HORTENSE de BEAUHARNAIS

DAUGHTER OF AN EMPRESS
QUEEN OF HOLLAND
MOTHER OF AN EMPEROR

zaterdag 3 maart 2012

Children of Hortense de Beauharnais.

 
portrait of Napoleon Charles Bonaparte with his mother, Hortense.
 
Napoleon Charles Bonaparte (10 October 1802 – 5 May 1807) was the eldest son of Louis Bonaparte and Hortense de Beauharnais. His father,  was the younger brother of Emperor Napoleon I and his mother was the daughter of Josephine de Beauharnais, Napoleon's first wife. At the time of his birth his uncle was First Consul of France and childless. Napoleon Charles was his eldest nephew and seen as a potential heir, but he died before reaching his fifth birthday on 5 May 1807.

 
Napoléon Louis Bonaparte (October 11, 1804 – March 17, 1831), or Louis II of Holland, was the middle son of Louis NapoléonKing of Holland, and Hortense de Beauharnais. His father was the younger brother of Emperor Napoléon I and king of Holland, while his mother was the daughter of Josephine de Beauharnais, Napoléon's first wife. Napoléon Louis's elder brother, Napoléon Charles, died in 1807, when he was only four years old. On his death, Napoléon Louis became Prince Royal of the Kingdom of Holland. It also made Napoléon Louis the eldest nephew of the Emperor, who at the time had no children, and likely eventual successor, a status he lost on March 20, 1811, when his uncle's second wife, Archduchess Marie Louise of Austria, gave birth to a son, Napoléon François Joseph Charles Bonaparte, styled King of Rome and later Duke of Reichstadt.
In 1809 Napoléon appointed him as Grand Duke of Berg, a status he kept to 1813.
For the five days between his father's abdication and the fall of Holland to the invading French army in 1810, Louis Napoléon reigned as Lodewijk IIKing of Holland.
When Napoléon was deposed in 1815 after the Battle of Waterloo the House of Bourbon was restored to the throne of France. Napoléon Louis fled into exile, but the Bonapartes never abandoned the thought of restoring the Napoleonic Empire.
Napoléon Louis married his first cousin, Charlotte, the daughter of Joseph Bonaparte, eldest brother of Napoléon I. He and his younger brother Louis-Napoléon Bonaparte settled in Italy, where they espoused liberal politics and became involved with the Carbonari, an organization fighting Austria's domination of northern Italy.
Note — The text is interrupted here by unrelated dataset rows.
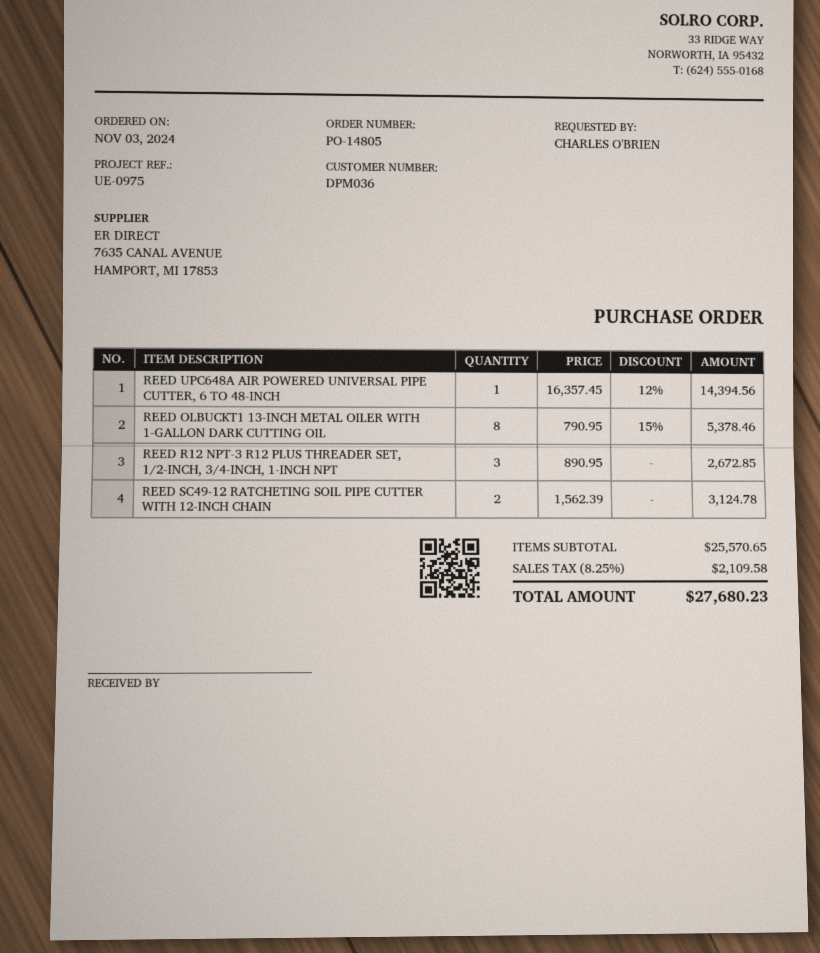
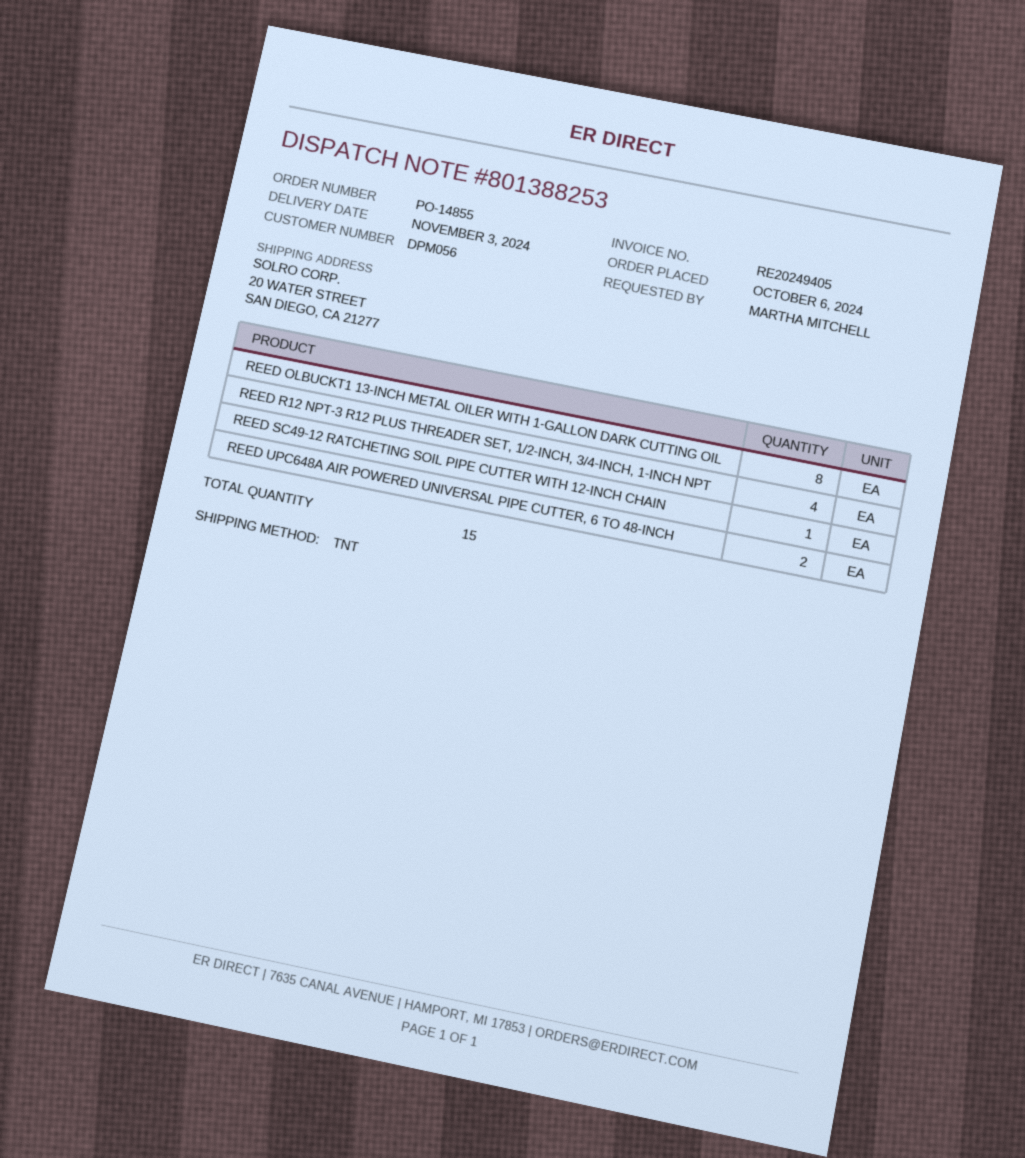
order number: PO-14805 -> PO-14855
order date: 2024-11-03 -> 2024-10-06
customer number: DPM036 -> DPM056
ordered by: CHARLES O'BRIEN -> MARTHA MITCHELL
REED UPC648A AIR POWERED UNIVERSAL PIPE CUTTER, 6 TO 48-INCH: 1 -> 2
REED R12 NPT-3 R12 PLUS THREADER SET, 1/2-INCH, 3/4-INCH, 1-INCH NPT: 3 -> 4
REED SC49-12 RATCHETING SOIL PIPE CUTTER WITH 12-INCH CHAIN: 2 -> 1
On 17 March 1831, while fleeing Italy due to a crackdown on revolutionary activity by Papal and Austrian troops, Napoléon Louis, suffering from measles, died the arms of his brother in Forlì. Eventually the Napoleonic Empire was restored by Napoléon Louis's younger brother who became Napoléon III in 1852.
Napoléon Louis is buried at Saint-Leu-La-ForetÎle-de-France.
 
 
Louis-Napoléon Bonaparte (20 April 1808  – 9 January 1873) During Napoleon I's reign, Louis-Napoléon's parents had been made king and queen of the Kingdom of Holland. After Napoleon I's military defeats and deposition in 1815 and the restoration of the Bourbon monarchy in France, all members of the Bonaparte dynasty were forced into exile. Louis-Napoléon was brought up in Switzerland, living with his mother in Arenenberg Castle in the canton of Thurgau, and in Germany, receiving his education at the gymnasium school at Augsburg, Bavaria. As a young man, he settled in Italy, where he and his elder brother Napoléon Louis espoused liberal politics and became involved with the Carbonari, an organization fighting Austria's domination of northern Italy. On 17 March 1831, while fleeing Italy due to a crackdown on revolutionary activity by Papal and Austrian troops, Louis-Napoléon's brother, suffering from measles, died in his arms. His experiences in Italy later had a profound effect on his foreign policy. Louis-Napoléon travelled on to France where he was quickly arrested and quietly sent to England.